Какой-то наплыв призраков прошлого! Причем все призраки женского пола и замечательно красивые. Я невольно подумал, что она прилетела с целью осчастливить кадета Румянцева, и что, если удастся ее трахнуть, это будет неплохой бонус от боженьки.

Фантазии, конечно, глупые, да и не фантазии — так, тень желаний.

Глаза у Александры были холодные, бритвенной остроты взгляд и крайне недовольный голос.

— Молодой человек, мы с вами незнакомы, — сказала она.

— Александра! Что вы такое говорите?! — удивился я в ответ.

— Крайне неэффективный способ знакомиться. Проходите мимо, я вас не знаю и знать не желаю.

— Но…

— Молодой человек! Я жду своего жениха! Если он вам не сломает нос, я сломаю, поверьте, я умею! — Тут она резко понизила тон и прошипела: — Уходи! Я сама тебя найду! Без вопросов! Уходи быстро!

Ничего себе.
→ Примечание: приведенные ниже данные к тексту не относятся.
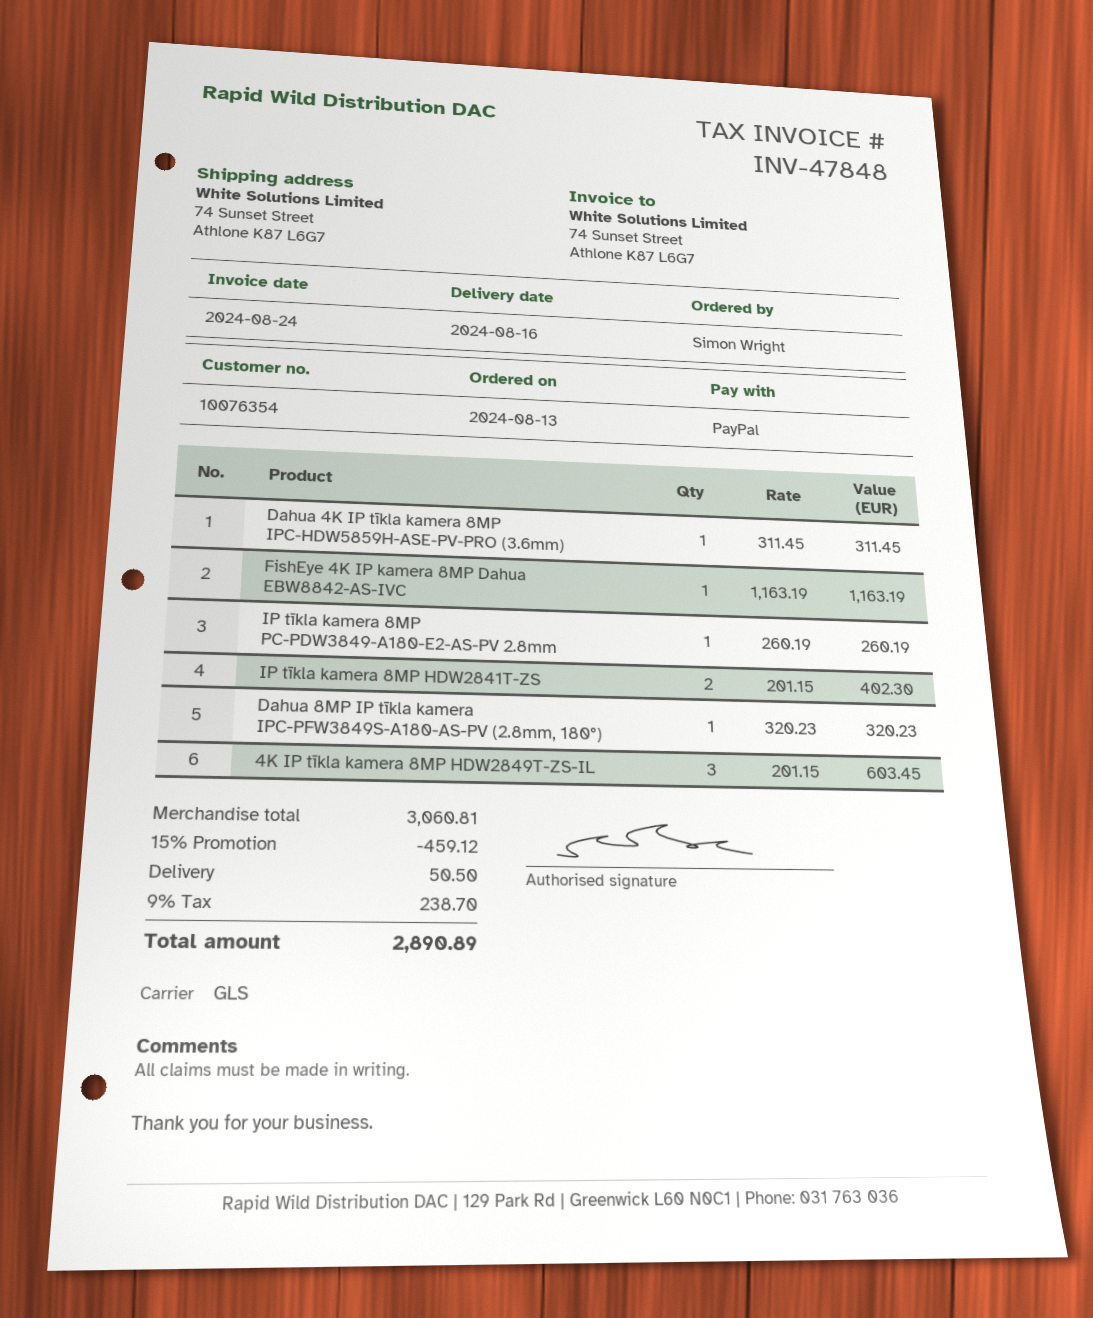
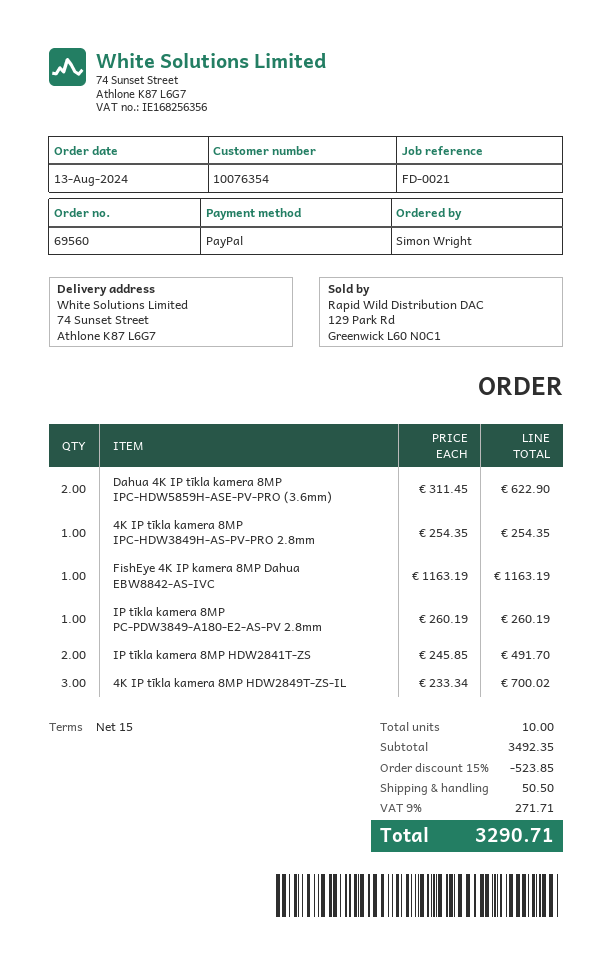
Dahua 4K IP tīkla kamera 8MP IPC-HDW5859H-ASE-PV-PRO (3.6mm): 1 x 311.45 = 311.45 -> 2 x 311.45 = 622.90
IP tīkla kamera 8MP HDW2841T-ZS: 2 x 201.15 = 402.30 -> 2 x 245.85 = 491.70
Dahua 8MP IP tīkla kamera IPC-PFW3849S-A180-AS-PV (2.8mm, 180°): 1 x 320.23 = 320.23 -> none
4K IP tīkla kamera 8MP HDW2849T-ZS-IL: 3 x 201.15 = 603.45 -> 3 x 233.34 = 700.02
4K IP tīkla kamera 8MP IPC-HDW3849H-AS-PV-PRO 2.8mm: none -> 1 x 254.35 = 254.35
subtotal: 3060.81 -> 3492.35
discount: 15% = 459.12 -> 15% = 523.85
tax: 9% = 238.70 -> 9% = 271.71
total: 2890.89 -> 3290.71

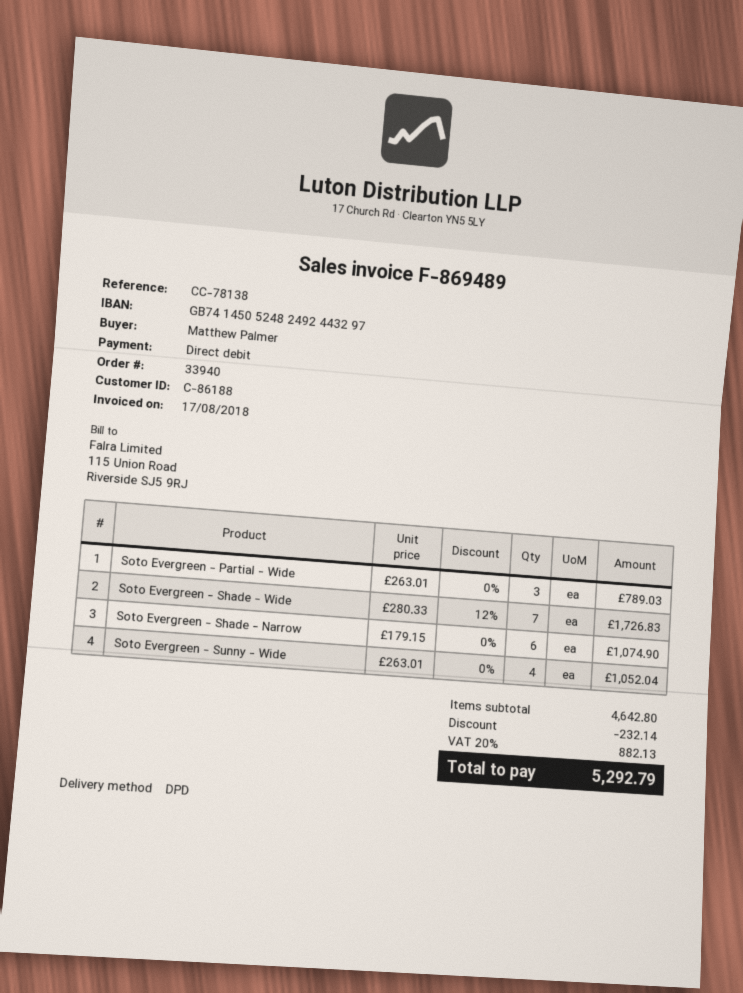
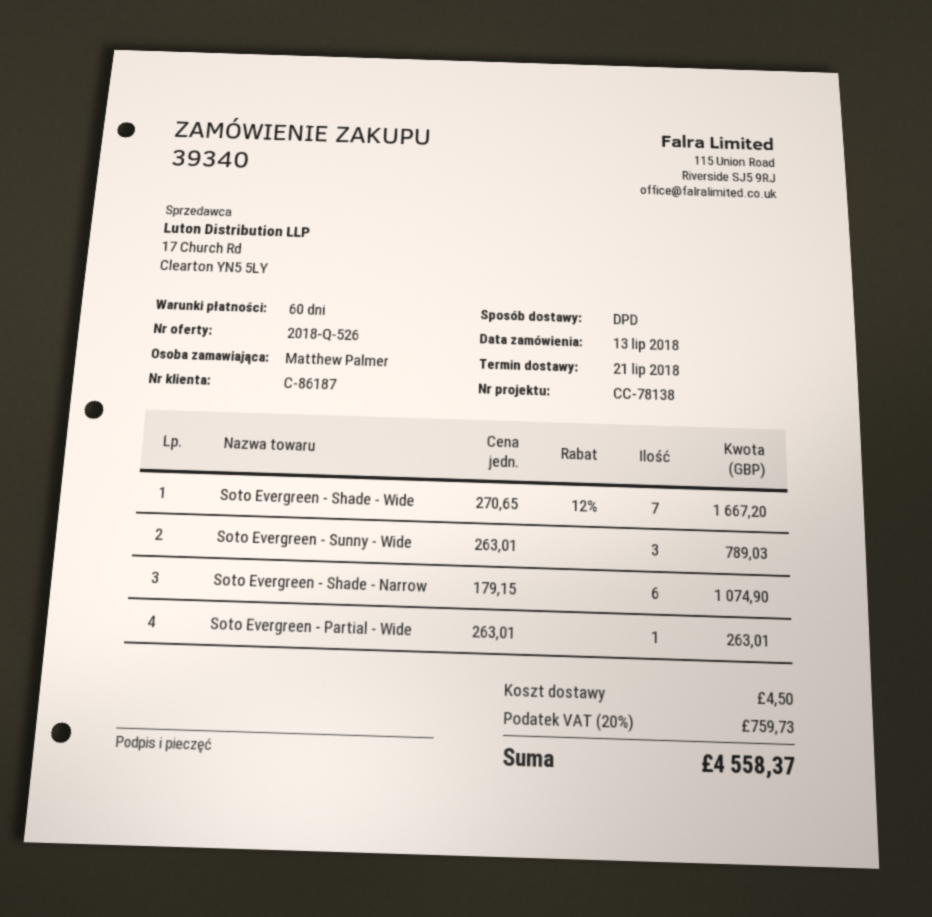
order number: 33940 -> 39340
customer number: C-86188 -> C-86187
Soto Evergreen - Partial - Wide: 3 x 263.01 = 789.03 -> 1 x 263.01 = 263.01
Soto Evergreen - Shade - Wide: 7 x 280.33 - 12% = 1726.83 -> 7 x 270.65 - 12% = 1667.20
Soto Evergreen - Sunny - Wide: 4 x 263.01 = 1052.04 -> 3 x 263.01 = 789.03
discount: 232.14 -> none
shipping: none -> 4.50
tax: 20% = 882.13 -> 20% = 759.73
total: 5292.79 -> 4558.37

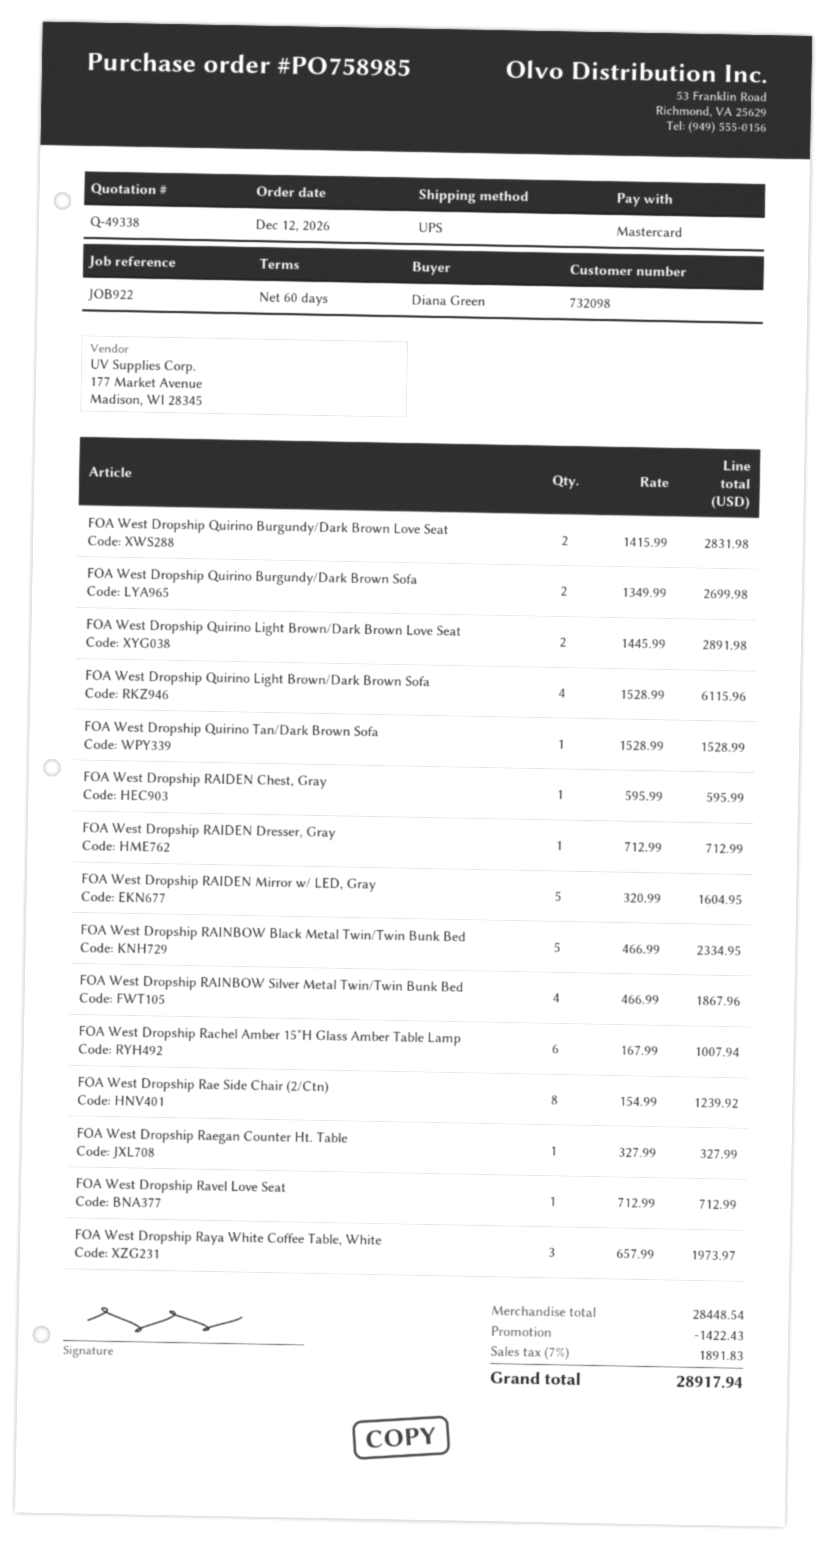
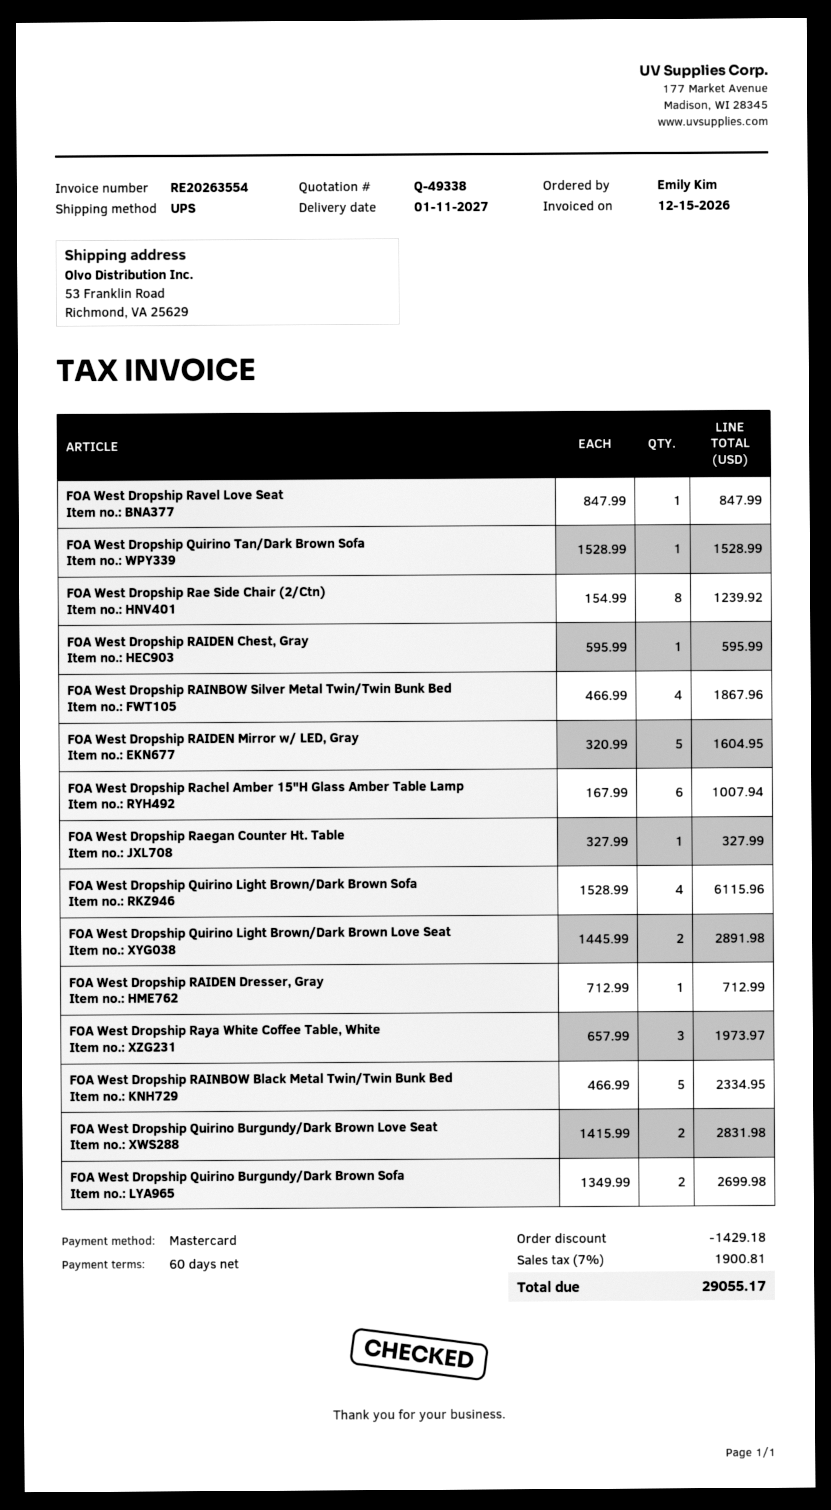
ordered by: Diana Green -> Emily Kim
FOA West Dropship Ravel Love Seat: 1 x 712.99 = 712.99 -> 1 x 847.99 = 847.99
discount: 1422.43 -> 1429.18
tax: 7% = 1891.83 -> 7% = 1900.81
total: 28917.94 -> 29055.17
Вот это прием…

Честно, я и не знал, что думать. Левую руку мою отягчал шпионский комбайн, замаскированный под переводчик «Сигурд». Никаких иных поводов для посещения станции капитаном ГАБ Браун-Железновой я придумать не мог, сколько ни старался. Впрочем, много я понимаю в делах Конторы? Да ничего.

Такие вот три беседы с непонятными людьми.

Интригует? Очень!

По крайней мере я был заинтригован. Да что там! Я был буквально месмеризирован и места себе не находил. Во-первых, сверхсекретные контейнеры, которые я логично увязал с инженером Грузинским и тонкими намеками Марио Ферейры насчет суперистребителя. Да намеки ли это? Тойво догадался гораздо быстрее меня, хотя вряд ли знал подробности. Во-вторых, прекрасная сотрудница ГАБ и ее конспиративные устремления.

«Куда это заведет нас, товарищи?» — думал я.

* * *

Тем же вечером меня вызвали в кабинет сеньора Роблеса.

— Вас немедленно вызывают в центральный офис, — сообщила секретарша.

— В инструктажную? — уточнил я.

— Нет, в офис. И быстро, прямо сейчас! — ответила она со страдальческим вздохом, в котором слышалась вселенская усталость от непонятливых идиотов.

В кабинете сеньора Роблеса хозяина не было. В его кресле восседал Марио Ферейра и нервически барабанил пальцами по столу. Также в кабинете обнаружились инженер Грузинский и летчик-испытатель Гомес.

— Ага, Румянцев, вот и вы! Сколько вас можно ждать? — поприветствовал меня директор, неожиданно перейдя на «вы». — Всё, всё! Можете не оправдываться. С дисциплиной у вас тут беда… К делу! Время не ждет! Внесу ясность!